Is A Director Really That Important?


Is A Director Really That Important?

When young baby-faced producer Irving Thalberg fired legendary director Eric von Stroheim from his film Merry-Go-Round in 1923 it was apparent to all involved in the motion picture business that the age of director had ended. Prior to this and another event in 1927 – the release of the first all-sound picture, The Jazz Singer – the director had been king, ruler of the faces and guide to poor lost actors and actresses.

Following that he became a lesser being, although still wildly respected. I make note of course to a few directors such as Alfred Hitchcock who were kings; I would list Stanley Kubrick but I shan’t because Kubrick was also a screenwriter – and a good one. I mention that because as directors declined with the intrusion – or was it gift? – of sound, the screenwriters reigned supreme, a most dislikeable trait for a writer who must always be a narcissist regarding his work. With the death of faces and body language came the rise of dialogue, which most directors could not manage to control.

This is the dark side of Hollywood as I have seen it; when stars and various people of position are no longer required they are cast out to the side, gone, kaput. Goodbye career. Producers are the current kings of cinema. Generally they have been in the background, using the director as a puppet. They can be a wonderfully caustic people with big egos, which is probably why I dislike them so – because they remind me of myself. They are a dichotomy of a desire to create a great picture and an inflicting desire to make money.
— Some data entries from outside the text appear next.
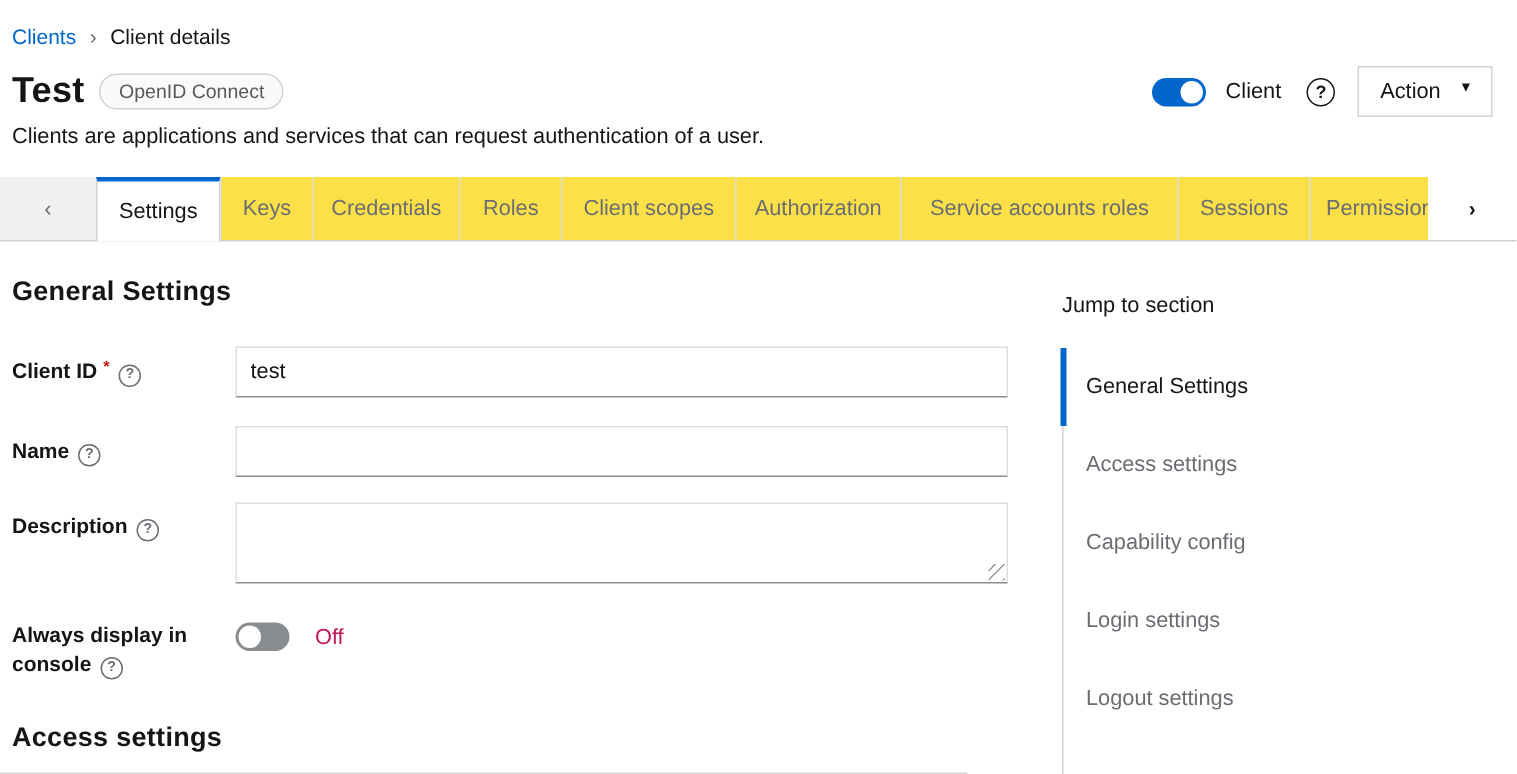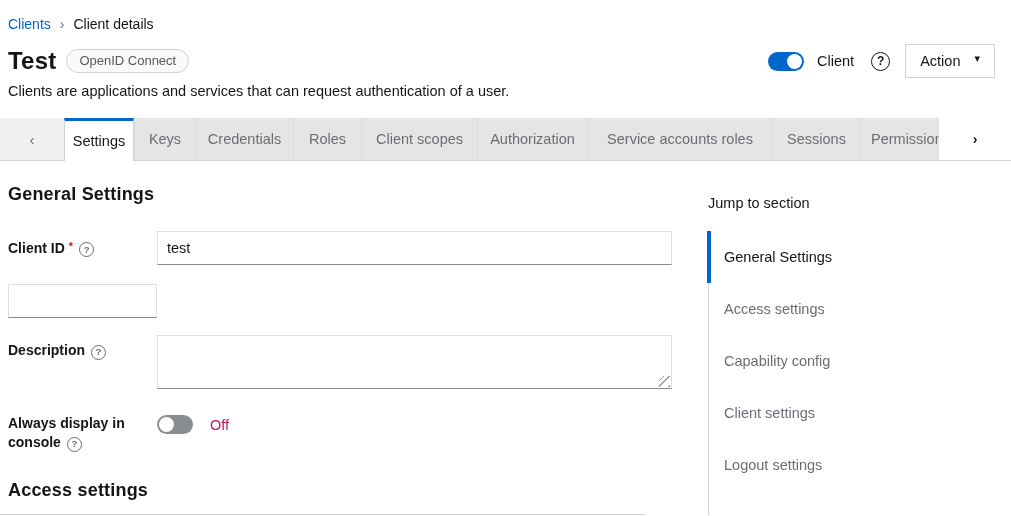"Settings" div.tab { width: 70px -> 83px }
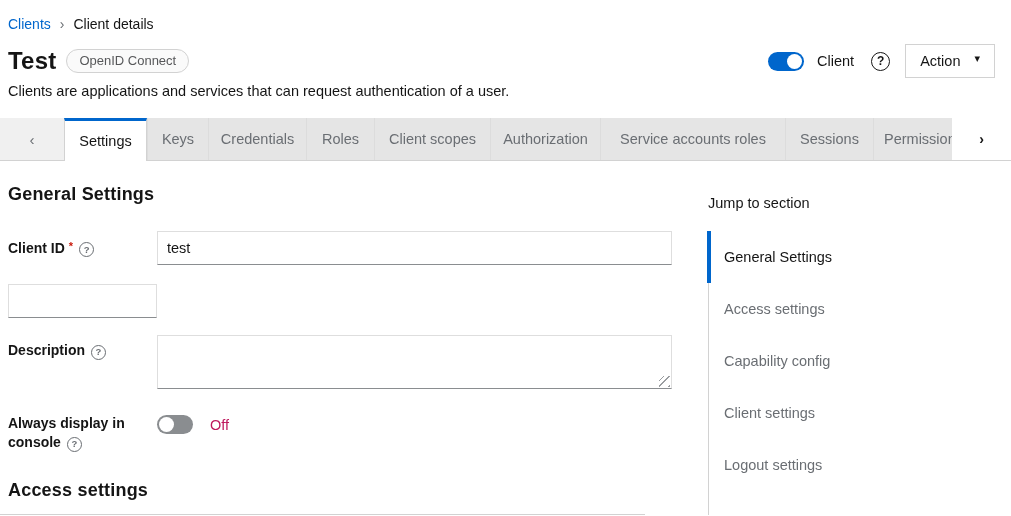"Keys" .tab { background: #e5e5e5 -> #fde047 }
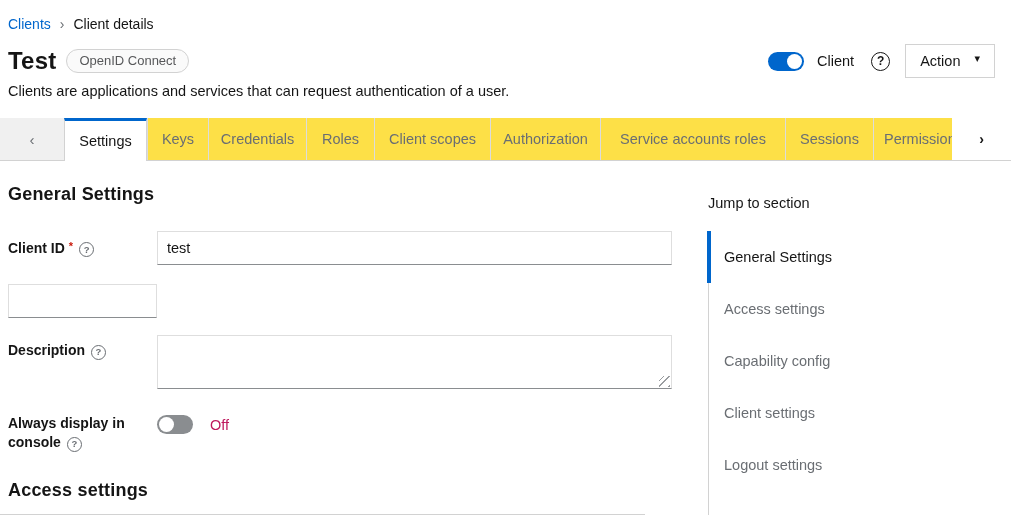"Name ?" div.field-label { html: none -> <div> <span>Name</span><span>?</span> </div> }
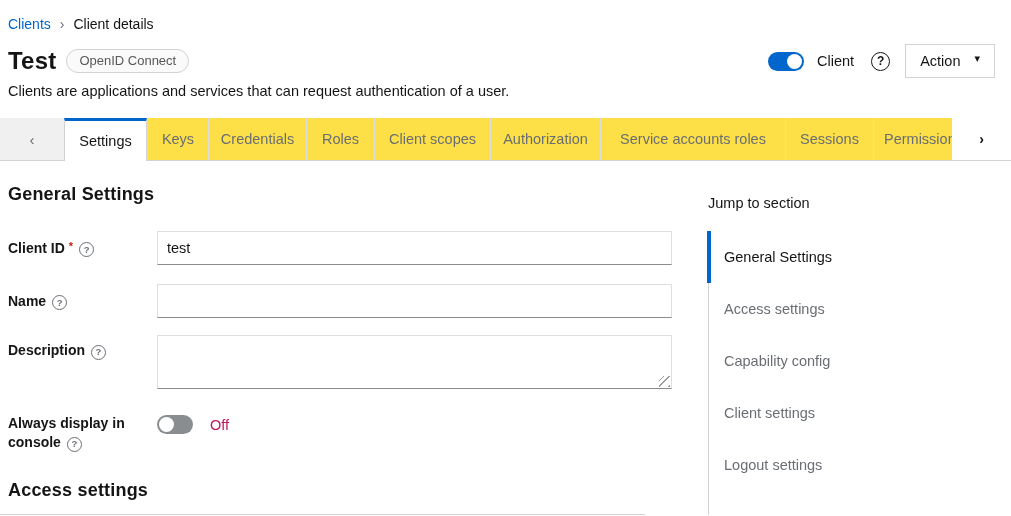"Client settings" li.jump-item { text: Client -> Login }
“One man writes a novel. One man writes a symphony. It is essential that one man make a film”

– Stanley Kubrick

What though, does a director actually do? Certain members of this most exclusive club are what we like to call visionaries, meaning they have done something no-one has done before. Although, it is something someone has probably thought of before. In some cases directors introduce an idea but the true interpreter of this idea then becomes the cameraman or cinematographer. Eventually, when principal photography has ended, the editor becomes the interpreter of the screenwriters vision and then finally it reaches us, wild and curious audiences who will either appraise or condemn it for its various feats and demerits.

Directors receive far much more acclaim for their work than writers. Argo will always be a Ben Affleck picture whereas it should be a Chris Terrio picture, for Chris Terrio is its inventor; the writer. Great films like The Departed and Taxi Driver will be Martin Scorsese pictures, even though he had no input into the screenplay. After-all, the screenplay is what an entire film is made of, it is the most essential part, the blue-print. Film is the closest thing we have to novels, and for that reason it is a sacred art ruled by directors, who don’t, in most cases, do all that much.